Report only how many lines of the entries below contain the string "align".
□ □ □ □ □
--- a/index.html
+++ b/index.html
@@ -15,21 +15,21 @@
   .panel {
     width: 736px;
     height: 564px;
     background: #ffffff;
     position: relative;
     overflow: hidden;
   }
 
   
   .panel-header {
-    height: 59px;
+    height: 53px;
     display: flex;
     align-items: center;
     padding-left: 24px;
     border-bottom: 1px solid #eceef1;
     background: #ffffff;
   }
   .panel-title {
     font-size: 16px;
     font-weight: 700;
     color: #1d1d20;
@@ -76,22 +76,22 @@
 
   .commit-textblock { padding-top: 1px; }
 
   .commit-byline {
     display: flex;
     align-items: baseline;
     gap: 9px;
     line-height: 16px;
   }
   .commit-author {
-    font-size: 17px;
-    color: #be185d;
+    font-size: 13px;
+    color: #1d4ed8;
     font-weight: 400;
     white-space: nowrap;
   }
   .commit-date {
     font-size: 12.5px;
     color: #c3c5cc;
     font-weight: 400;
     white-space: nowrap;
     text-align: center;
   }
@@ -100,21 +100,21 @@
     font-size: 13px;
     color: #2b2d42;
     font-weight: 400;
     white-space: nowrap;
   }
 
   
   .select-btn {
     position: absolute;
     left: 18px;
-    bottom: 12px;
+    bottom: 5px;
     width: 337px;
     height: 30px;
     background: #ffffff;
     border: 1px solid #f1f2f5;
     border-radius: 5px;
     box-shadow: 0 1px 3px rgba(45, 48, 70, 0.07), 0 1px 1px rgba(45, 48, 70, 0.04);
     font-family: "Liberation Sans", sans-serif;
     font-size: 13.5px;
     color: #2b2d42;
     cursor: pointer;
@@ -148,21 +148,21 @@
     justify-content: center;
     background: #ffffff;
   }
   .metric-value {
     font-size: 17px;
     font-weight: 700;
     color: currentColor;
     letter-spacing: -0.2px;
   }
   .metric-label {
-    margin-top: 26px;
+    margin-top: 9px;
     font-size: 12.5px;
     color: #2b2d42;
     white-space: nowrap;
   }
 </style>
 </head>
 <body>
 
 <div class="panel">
□ □ □ □ □
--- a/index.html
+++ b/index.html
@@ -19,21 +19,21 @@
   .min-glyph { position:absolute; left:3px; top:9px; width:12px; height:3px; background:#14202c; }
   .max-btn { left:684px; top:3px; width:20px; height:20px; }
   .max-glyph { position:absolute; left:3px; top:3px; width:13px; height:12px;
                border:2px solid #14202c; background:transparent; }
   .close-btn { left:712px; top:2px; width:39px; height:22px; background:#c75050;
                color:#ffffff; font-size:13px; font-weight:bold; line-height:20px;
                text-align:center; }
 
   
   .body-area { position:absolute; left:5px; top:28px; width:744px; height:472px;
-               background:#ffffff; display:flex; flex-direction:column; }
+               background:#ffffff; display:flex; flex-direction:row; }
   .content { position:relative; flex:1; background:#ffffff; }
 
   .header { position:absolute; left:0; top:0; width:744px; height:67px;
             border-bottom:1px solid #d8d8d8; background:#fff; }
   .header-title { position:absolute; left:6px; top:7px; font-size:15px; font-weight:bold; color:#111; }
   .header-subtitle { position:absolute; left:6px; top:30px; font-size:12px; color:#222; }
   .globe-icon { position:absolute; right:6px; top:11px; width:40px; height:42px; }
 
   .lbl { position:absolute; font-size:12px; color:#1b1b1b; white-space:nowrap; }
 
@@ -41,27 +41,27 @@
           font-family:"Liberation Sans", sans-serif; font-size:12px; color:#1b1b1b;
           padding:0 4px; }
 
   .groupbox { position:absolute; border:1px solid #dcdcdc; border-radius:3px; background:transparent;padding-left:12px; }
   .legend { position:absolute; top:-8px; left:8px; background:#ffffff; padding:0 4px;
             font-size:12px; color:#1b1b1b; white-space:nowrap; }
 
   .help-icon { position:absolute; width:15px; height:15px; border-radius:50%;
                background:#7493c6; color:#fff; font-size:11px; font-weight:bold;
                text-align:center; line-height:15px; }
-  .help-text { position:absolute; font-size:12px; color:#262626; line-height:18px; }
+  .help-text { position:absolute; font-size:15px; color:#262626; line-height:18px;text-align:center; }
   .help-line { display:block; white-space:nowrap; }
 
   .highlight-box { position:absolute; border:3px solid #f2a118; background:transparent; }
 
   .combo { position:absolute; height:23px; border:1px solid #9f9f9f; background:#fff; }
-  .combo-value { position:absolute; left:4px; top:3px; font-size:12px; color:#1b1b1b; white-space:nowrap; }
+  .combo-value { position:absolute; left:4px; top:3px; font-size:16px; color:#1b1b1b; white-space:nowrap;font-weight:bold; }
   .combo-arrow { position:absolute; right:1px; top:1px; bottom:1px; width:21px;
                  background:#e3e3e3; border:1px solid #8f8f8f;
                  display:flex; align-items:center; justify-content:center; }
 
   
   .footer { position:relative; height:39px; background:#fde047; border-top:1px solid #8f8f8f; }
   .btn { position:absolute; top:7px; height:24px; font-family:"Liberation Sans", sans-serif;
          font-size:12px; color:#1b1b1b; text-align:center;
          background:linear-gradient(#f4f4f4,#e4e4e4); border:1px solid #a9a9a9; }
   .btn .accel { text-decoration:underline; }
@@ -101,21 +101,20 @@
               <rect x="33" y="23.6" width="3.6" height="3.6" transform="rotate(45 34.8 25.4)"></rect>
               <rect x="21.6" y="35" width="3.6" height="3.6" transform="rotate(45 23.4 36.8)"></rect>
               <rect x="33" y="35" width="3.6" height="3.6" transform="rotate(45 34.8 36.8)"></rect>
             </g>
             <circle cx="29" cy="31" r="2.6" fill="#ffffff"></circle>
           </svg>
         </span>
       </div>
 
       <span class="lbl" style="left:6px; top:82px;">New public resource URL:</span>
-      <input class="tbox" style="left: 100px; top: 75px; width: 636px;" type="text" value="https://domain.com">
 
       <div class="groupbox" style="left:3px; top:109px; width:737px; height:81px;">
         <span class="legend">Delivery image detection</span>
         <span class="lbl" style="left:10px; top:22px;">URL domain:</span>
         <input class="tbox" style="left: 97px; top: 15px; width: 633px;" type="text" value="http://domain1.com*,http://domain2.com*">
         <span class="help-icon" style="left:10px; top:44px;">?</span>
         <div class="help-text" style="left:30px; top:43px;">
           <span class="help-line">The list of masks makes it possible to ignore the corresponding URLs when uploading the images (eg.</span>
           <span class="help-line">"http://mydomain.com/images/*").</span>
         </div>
□ □ □ □ □
§ **SOLUTION FOR THIS TASK**
8